(GIVEN ENTRIES)

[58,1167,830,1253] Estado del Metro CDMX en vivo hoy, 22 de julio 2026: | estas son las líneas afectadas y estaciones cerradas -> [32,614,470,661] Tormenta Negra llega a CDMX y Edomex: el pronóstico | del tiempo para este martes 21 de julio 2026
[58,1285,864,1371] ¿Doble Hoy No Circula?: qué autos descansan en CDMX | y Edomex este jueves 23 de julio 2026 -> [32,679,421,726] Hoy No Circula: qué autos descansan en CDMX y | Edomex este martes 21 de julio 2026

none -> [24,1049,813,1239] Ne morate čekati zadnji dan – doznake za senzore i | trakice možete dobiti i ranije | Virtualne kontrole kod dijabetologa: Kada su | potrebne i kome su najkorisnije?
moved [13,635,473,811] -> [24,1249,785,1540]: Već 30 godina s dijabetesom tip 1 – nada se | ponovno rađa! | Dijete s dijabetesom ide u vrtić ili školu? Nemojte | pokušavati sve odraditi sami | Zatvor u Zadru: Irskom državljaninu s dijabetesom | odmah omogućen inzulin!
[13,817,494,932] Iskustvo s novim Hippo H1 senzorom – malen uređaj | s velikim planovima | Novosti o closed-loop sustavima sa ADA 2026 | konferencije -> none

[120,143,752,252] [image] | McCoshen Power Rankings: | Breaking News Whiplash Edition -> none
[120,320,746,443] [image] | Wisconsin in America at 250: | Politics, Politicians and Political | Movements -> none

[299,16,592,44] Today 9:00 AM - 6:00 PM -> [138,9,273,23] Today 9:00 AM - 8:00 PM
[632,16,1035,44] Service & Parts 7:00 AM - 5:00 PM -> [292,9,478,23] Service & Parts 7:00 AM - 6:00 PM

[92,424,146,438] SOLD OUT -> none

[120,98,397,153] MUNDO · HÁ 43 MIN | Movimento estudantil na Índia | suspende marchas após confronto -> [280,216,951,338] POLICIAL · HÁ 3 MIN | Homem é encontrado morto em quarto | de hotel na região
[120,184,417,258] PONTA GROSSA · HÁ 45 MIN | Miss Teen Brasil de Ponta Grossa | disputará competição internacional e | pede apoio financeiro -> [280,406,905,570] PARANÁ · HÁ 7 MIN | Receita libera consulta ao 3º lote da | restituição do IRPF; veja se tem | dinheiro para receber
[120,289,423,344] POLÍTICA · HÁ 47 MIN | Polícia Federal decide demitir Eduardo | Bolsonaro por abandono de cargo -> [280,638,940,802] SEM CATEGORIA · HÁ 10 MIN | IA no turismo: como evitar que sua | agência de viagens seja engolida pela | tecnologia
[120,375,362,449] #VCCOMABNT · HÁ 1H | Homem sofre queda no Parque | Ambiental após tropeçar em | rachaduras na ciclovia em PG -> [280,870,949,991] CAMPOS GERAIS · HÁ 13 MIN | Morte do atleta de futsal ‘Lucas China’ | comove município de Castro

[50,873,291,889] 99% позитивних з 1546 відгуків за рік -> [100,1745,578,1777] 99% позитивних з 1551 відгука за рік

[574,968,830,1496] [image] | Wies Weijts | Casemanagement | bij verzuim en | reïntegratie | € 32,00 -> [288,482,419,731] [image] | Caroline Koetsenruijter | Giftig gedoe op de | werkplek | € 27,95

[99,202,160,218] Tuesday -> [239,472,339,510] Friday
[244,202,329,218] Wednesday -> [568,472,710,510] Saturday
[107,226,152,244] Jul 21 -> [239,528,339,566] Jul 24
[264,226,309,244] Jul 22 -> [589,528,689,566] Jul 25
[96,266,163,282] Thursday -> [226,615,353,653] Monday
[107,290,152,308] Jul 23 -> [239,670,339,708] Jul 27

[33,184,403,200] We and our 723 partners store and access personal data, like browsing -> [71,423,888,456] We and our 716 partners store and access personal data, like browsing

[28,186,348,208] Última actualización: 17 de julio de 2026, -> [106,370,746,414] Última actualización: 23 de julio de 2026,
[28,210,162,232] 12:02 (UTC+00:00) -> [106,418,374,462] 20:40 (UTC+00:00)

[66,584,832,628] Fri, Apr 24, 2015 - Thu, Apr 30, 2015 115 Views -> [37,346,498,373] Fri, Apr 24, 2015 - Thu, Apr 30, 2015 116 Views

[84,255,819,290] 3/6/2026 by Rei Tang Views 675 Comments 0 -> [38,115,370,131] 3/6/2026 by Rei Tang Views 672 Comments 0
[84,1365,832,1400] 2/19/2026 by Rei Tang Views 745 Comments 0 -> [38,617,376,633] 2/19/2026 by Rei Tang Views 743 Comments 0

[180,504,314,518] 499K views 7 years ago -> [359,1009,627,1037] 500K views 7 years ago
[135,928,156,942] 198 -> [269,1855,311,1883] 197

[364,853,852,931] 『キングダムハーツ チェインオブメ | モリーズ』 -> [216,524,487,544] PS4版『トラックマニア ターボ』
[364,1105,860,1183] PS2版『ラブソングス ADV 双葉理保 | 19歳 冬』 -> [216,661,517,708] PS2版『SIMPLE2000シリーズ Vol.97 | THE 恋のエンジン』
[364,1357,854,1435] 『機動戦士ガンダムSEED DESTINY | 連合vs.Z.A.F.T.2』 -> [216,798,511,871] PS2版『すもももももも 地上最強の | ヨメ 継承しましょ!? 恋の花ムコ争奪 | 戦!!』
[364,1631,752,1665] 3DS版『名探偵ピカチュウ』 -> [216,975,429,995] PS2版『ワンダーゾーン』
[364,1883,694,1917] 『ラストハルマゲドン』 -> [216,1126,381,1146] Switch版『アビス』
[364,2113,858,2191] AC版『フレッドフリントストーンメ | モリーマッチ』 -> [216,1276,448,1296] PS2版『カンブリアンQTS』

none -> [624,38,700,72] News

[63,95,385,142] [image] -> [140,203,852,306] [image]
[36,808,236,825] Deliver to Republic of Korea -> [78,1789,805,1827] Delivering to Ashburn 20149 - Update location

(End GIVEN ENTRIES)

The lines to return are those in the records above that hold the word "News".

[120,143,752,252] [image] | McCoshen Power Rankings: | Breaking News Whiplash Edition -> none
none -> [624,38,700,72] News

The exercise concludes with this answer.